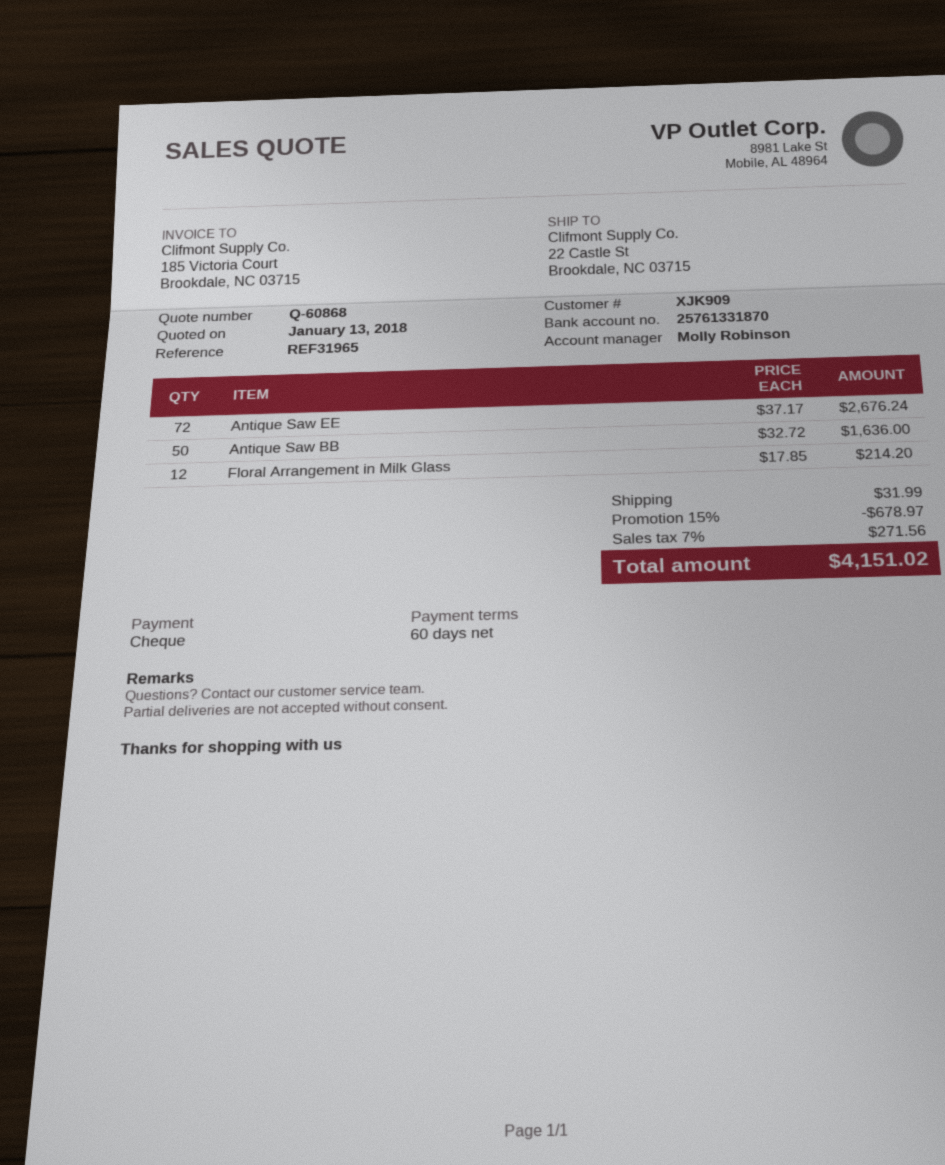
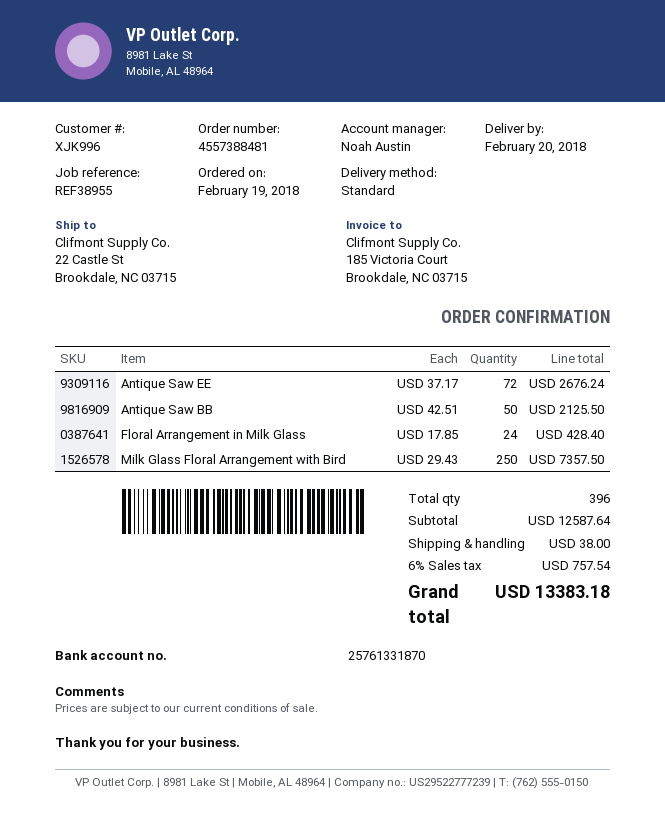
customer number: XJK909 -> XJK996
reference: REF31965 -> REF38955
sales rep: Molly Robinson -> Noah Austin
Antique Saw BB: 50 x 32.72 = 1636.00 -> 50 x 42.51 = 2125.50
Floral Arrangement in Milk Glass: 12 x 17.85 = 214.20 -> 24 x 17.85 = 428.40
Milk Glass Floral Arrangement with Bird: none -> 250 x 29.43 = 7357.50
discount: 15% = 678.97 -> none
shipping: 31.99 -> 38.00
tax: 7% = 271.56 -> 6% = 757.54
total: 4151.02 -> 13383.18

________

WHAT THE TASK ASKS:
If a line in the records above contains "none", copy that line.

SOLUTION TO THE EXERCISE:
Milk Glass Floral Arrangement with Bird: none -> 250 x 29.43 = 7357.50
discount: 15% = 678.97 -> none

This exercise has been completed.